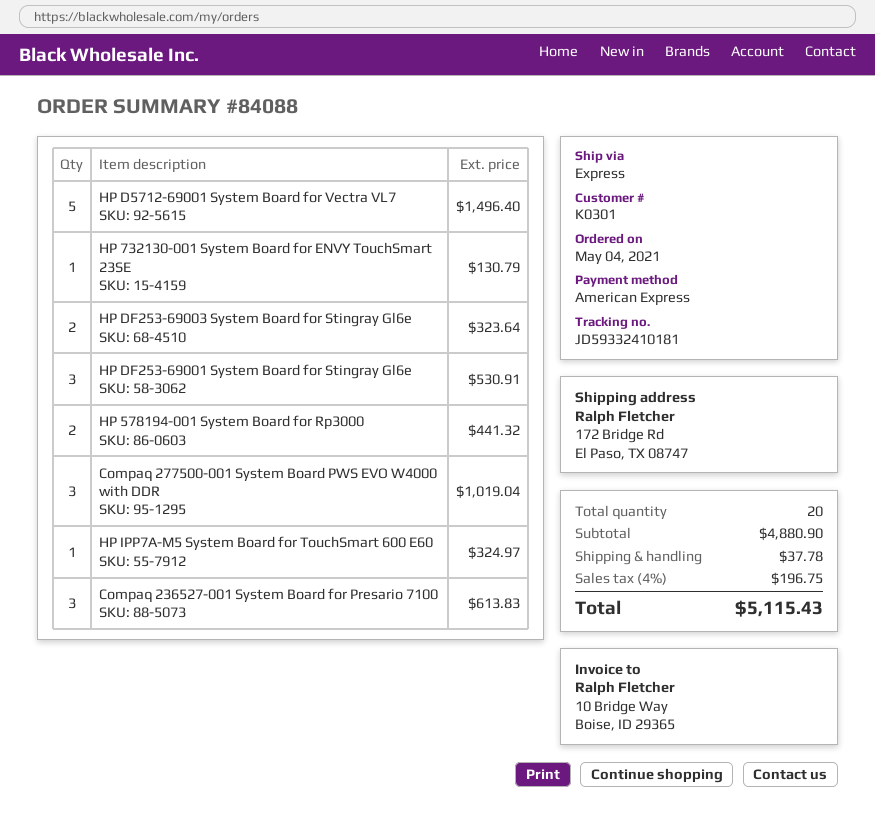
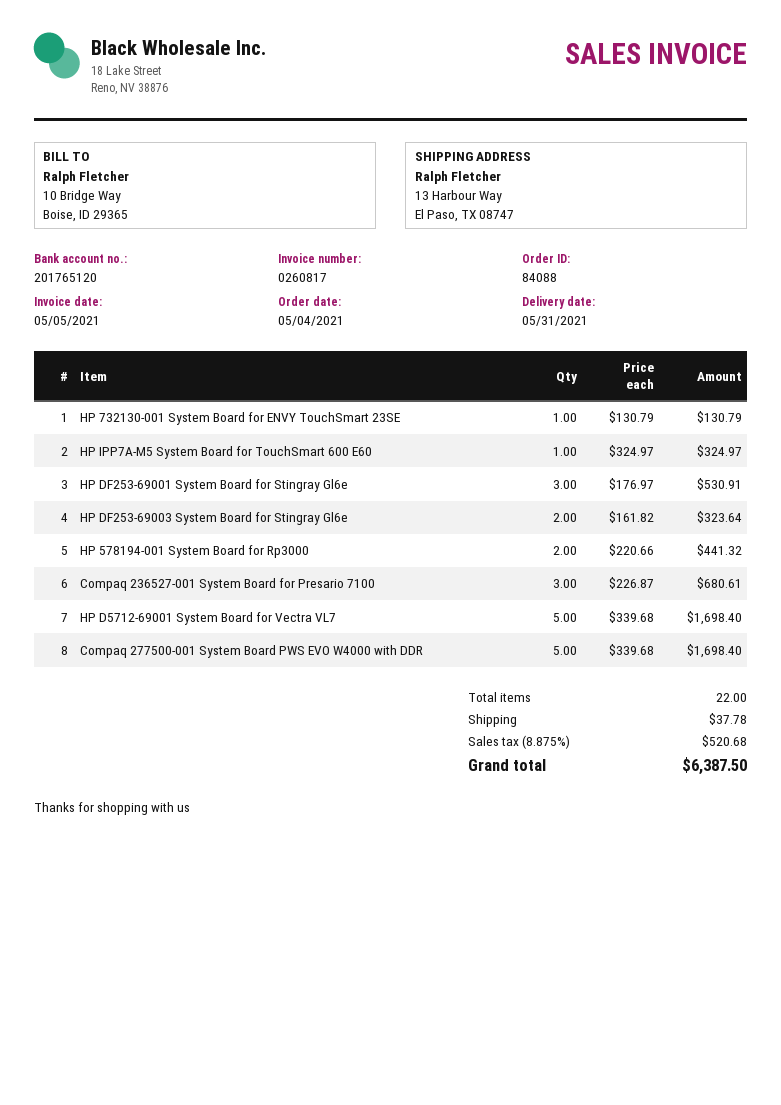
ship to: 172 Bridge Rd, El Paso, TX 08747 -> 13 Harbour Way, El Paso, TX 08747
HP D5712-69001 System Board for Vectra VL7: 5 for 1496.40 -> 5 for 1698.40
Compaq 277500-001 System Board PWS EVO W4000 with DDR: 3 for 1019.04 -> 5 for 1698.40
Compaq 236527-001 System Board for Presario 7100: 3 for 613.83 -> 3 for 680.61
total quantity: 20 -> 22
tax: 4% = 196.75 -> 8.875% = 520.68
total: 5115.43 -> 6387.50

····················

## Your assignment:
Transcribe the records above verbatim. Do not carry over any picture.

## Response to this exercise:
ship to: 172 Bridge Rd, El Paso, TX 08747 -> 13 Harbour Way, El Paso, TX 08747
HP D5712-69001 System Board for Vectra VL7: 5 for 1496.40 -> 5 for 1698.40
Compaq 277500-001 System Board PWS EVO W4000 with DDR: 3 for 1019.04 -> 5 for 1698.40
Compaq 236527-001 System Board for Presario 7100: 3 for 613.83 -> 3 for 680.61
total quantity: 20 -> 22
tax: 4% = 196.75 -> 8.875% = 520.68
total: 5115.43 -> 6387.50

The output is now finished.